Eric Ronald, here to cover the Commonwealth Games, believes he is a descendant of the “princess” who married an English army officer possibly sometime between 1796 and 1810. He doesn’t know her name and only has the pair of intricately embroidered jootis to help search for her identity.

“For generations, our family in Australia has treasured a pair of beautiful slippers, knowing only that they once belonged to a distant ancestor, an Indian princess, the daughter of a maharaja,” Ronald said.

He hopes someone will recognise the “unusual motif” on the jootis and lead him to her grave. He believes the motif could be “a symbolic katar (sword)” or perhaps a “stylised buta (flower)”.

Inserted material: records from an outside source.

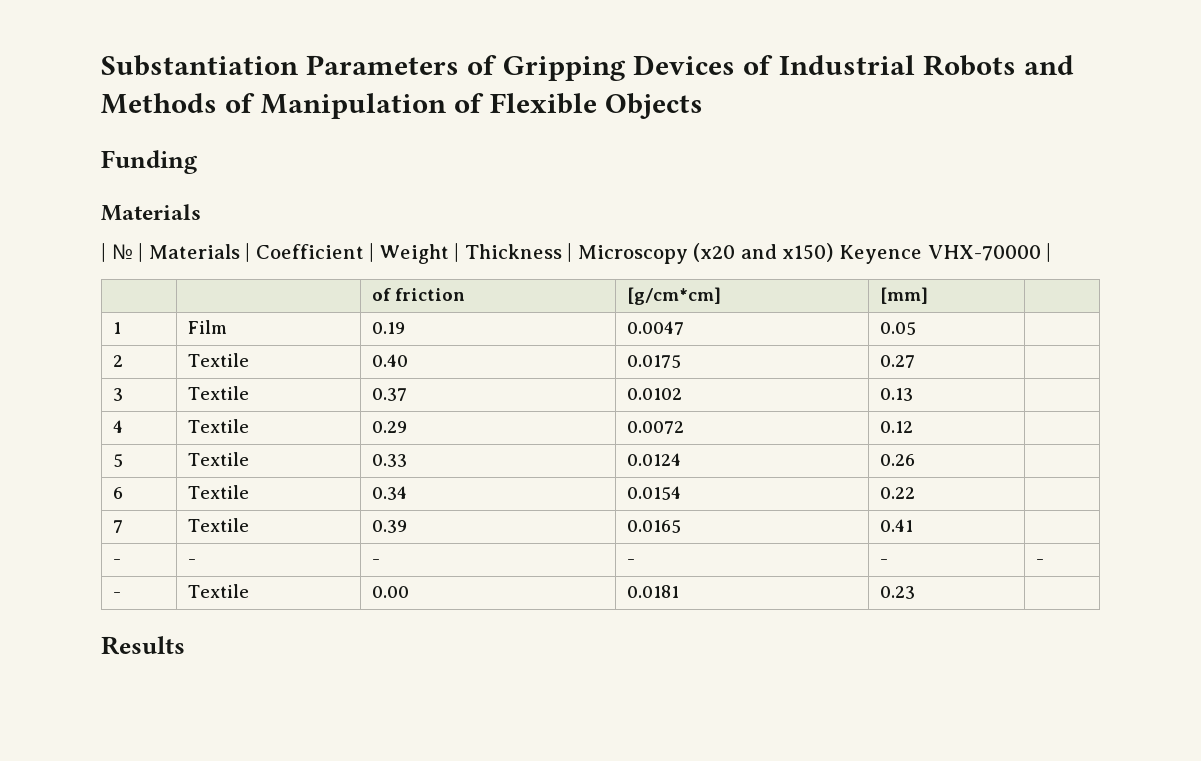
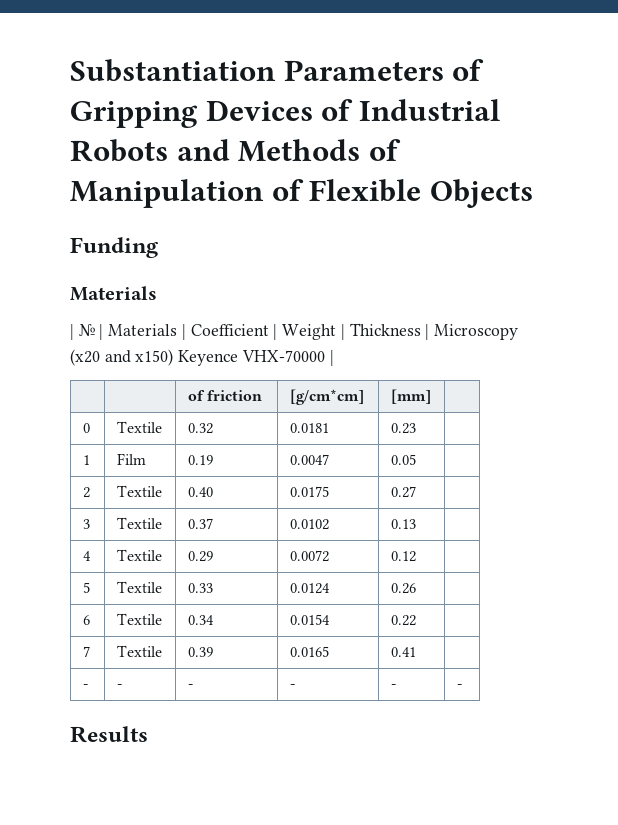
+ 0 | Textile | 0.32 | 0.0181 | 0.23 |
- - | Textile | 0.00 | 0.0181 | 0.23 |

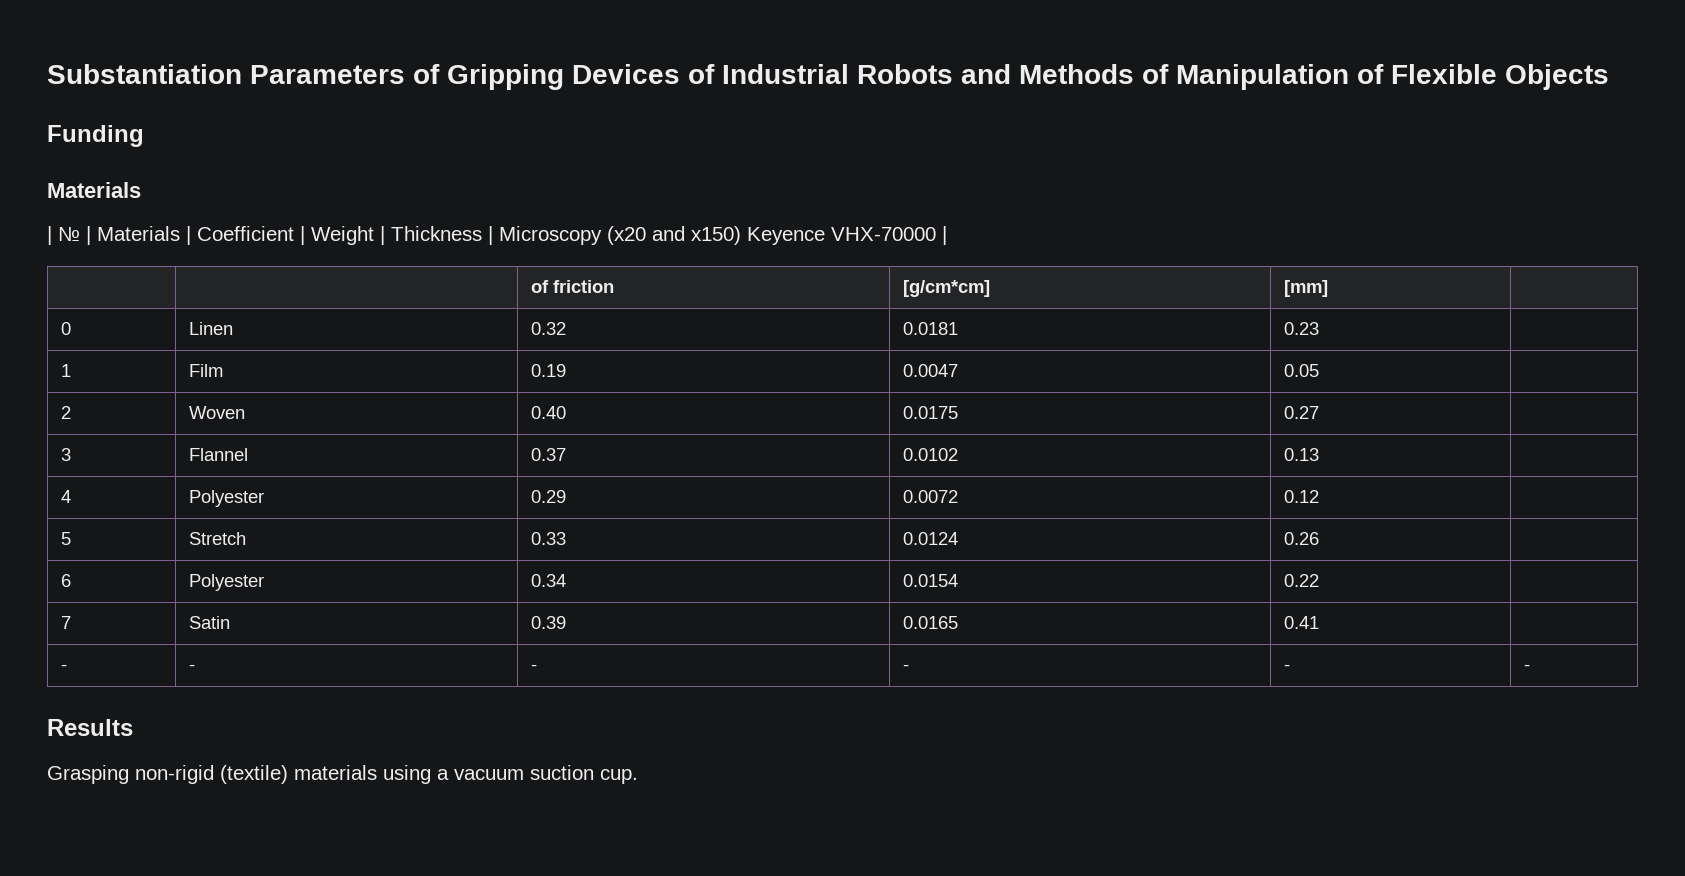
- 0 | Textile | 0.32 | 0.0181 | 0.23 |
+ 0 | Linen | 0.32 | 0.0181 | 0.23 |
- 2 | Textile | 0.40 | 0.0175 | 0.27 |
+ 2 | Woven | 0.40 | 0.0175 | 0.27 |
- 3 | Textile | 0.37 | 0.0102 | 0.13 |
+ 3 | Flannel | 0.37 | 0.0102 | 0.13 |
- 4 | Textile | 0.29 | 0.0072 | 0.12 |
+ 4 | Polyester | 0.29 | 0.0072 | 0.12 |
- 5 | Textile | 0.33 | 0.0124 | 0.26 |
+ 5 | Stretch | 0.33 | 0.0124 | 0.26 |
- 6 | Textile | 0.34 | 0.0154 | 0.22 |
+ 6 | Polyester | 0.34 | 0.0154 | 0.22 |
- 7 | Textile | 0.39 | 0.0165 | 0.41 |
+ 7 | Satin | 0.39 | 0.0165 | 0.41 |
+ Grasping non-rigid (textile) materials using a vacuum suction cup.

The Australian high commission, in need of stories to depict friendly ties with India after the spate of racist attacks on Indian students, today took it upon itself to publicise his search.

“This magical story has been cherished by an Australian family for generations. It is family history at its best. But it also shows the longstanding links that bind our two nations together. I hope the riddle of the slippers can be solved during Eric’s visit,” high commissioner Peter Varghese said.

According to 19th century records of births and deaths and that of the English East India Company that the family has accessed, Samuel Need (1765-1839), an officer of the British Indian army from Nottinghamshire, married “a native” in India. That Samuel married Annie Grant in May 1815 in Kanpur has led the family “to conclude that by then, the ‘princess’ was deceased”.

Birth and baptism records “confirm that Samuel and the ‘princess’ had four children between 1810 and 1814”. The eldest, Walter Wardell, was killed during the siege of Lucknow in June 1857. The second son, Johnston, born in 1811 in Meerut, settled in Australia.

Samuel rose to become a major general. The slippers, the only reminder of his Indian wife, were passed into the care of Flora Ronald, a descendant and Eric’s grandmother.

Anil Sethi, a historian with the NCERT, said: “A princess marrying a British officer in the 1800s was not common but possible. Instances of Indian women marrying Britishers were commoner during the early 1800s than in later years of that century.”